A Framework for Area-efficient Multi-task BERT Execution on ReRAM-based Accelerators

Title : A Framework for Area-efficient Multi-task BERT Execution on ReRAM-based Accelerators

 

Author : Myeonggu Kang, Hyein Shin, Jaekang Shin, Lee-Sup Kim

 

Conference : IEEE/ACM International Conference On Computer Aided Design 2021

 

Abstract : With the superior algorithmic performances, BERT has become the de-facto standard model for various NLP tasks. Accordingly, multiple BERT models have been adopted on a single system, which is also called multi-task BERT. Although the ReRAM-based accelerator shows the sufficient potential to execute a single BERT model by adopting in-memory computation, processing multi-task BERT on the ReRAM-based accelerator extremely increases the overall area due to multiple fine-tuned models.
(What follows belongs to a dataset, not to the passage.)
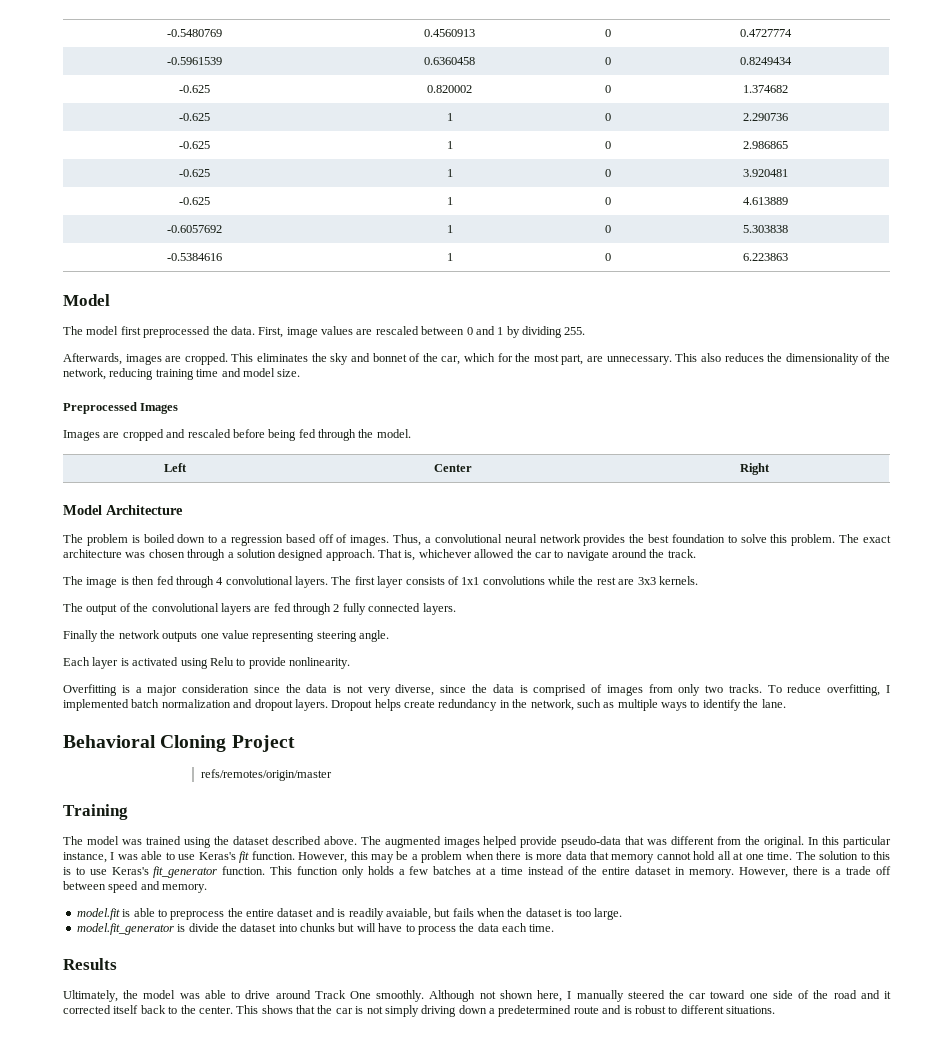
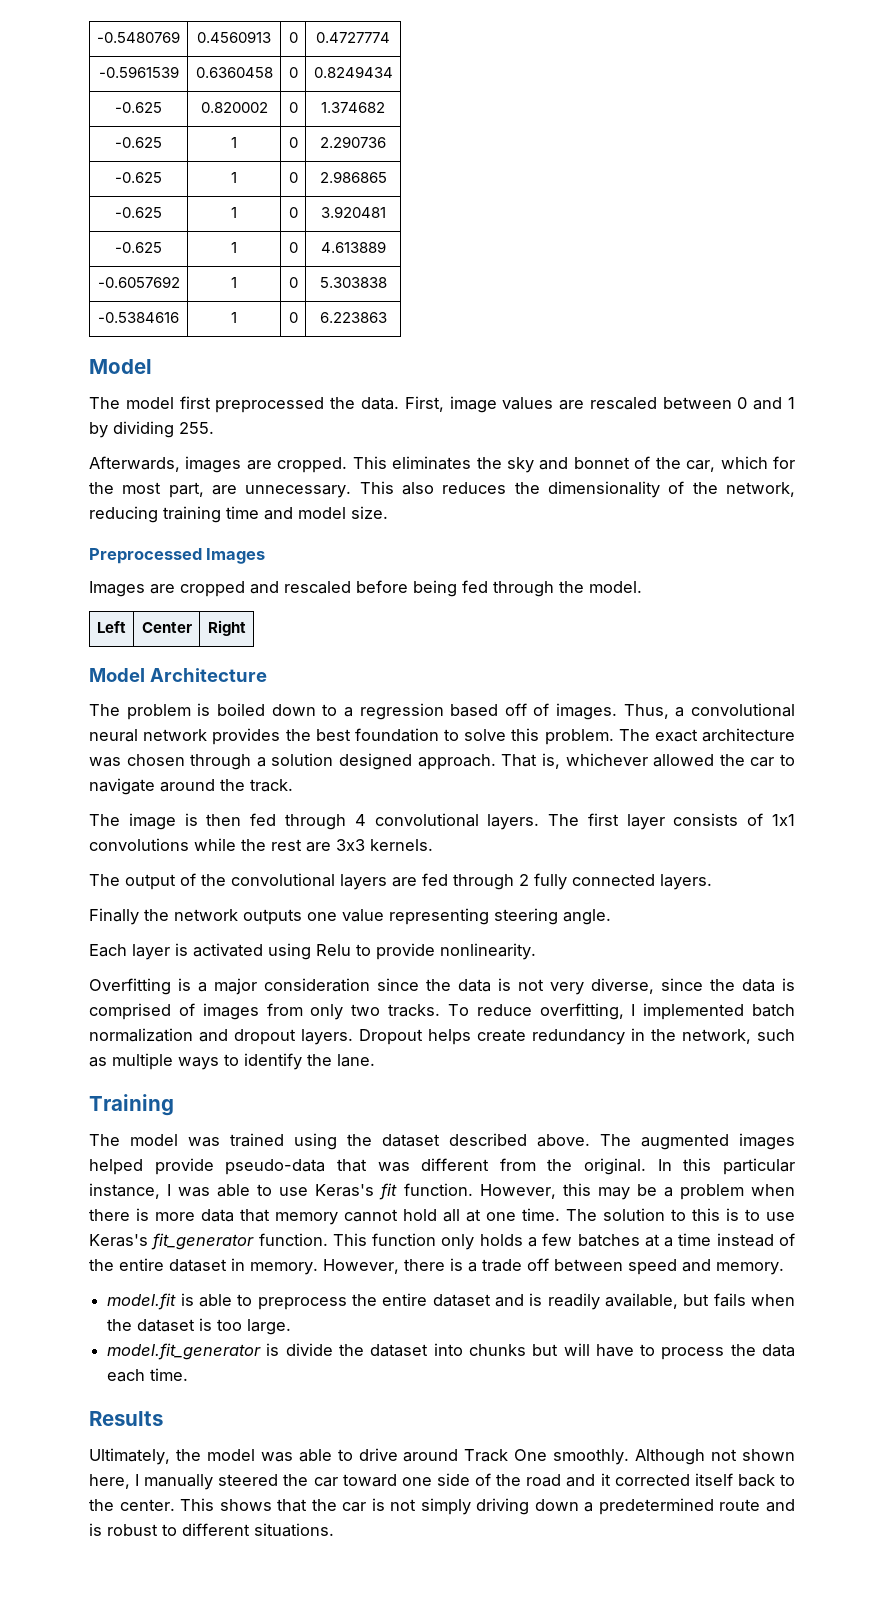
- Behavioral Cloning Project
- refs/remotes/origin/master
- model.fit is able to preprocess the entire dataset and is readily avaiable, but fails when the dataset is too large.
+ model.fit is able to preprocess the entire dataset and is readily available, but fails when the dataset is too large.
In this paper, we propose a framework for area-efficient multi-task BERT execution on the ReRAM-based accelerator. Firstly, we decompose the fine-tuned model of each task by utilizing the base-model. After that, we propose a two-stage weight compressor, which shrinks the decomposed models by analyzing the properties of the ReRAM-based accelerator. We also present a profiler to generate hyper-parameters for the proposed compressor. By sharing the base-model and compressing the decomposed models, the proposed framework successfully reduces the total area of the ReRAM-based accelerator without an additional training procedure. It achieves a 0.26 x area than baseline while maintaining the algorithmic performances.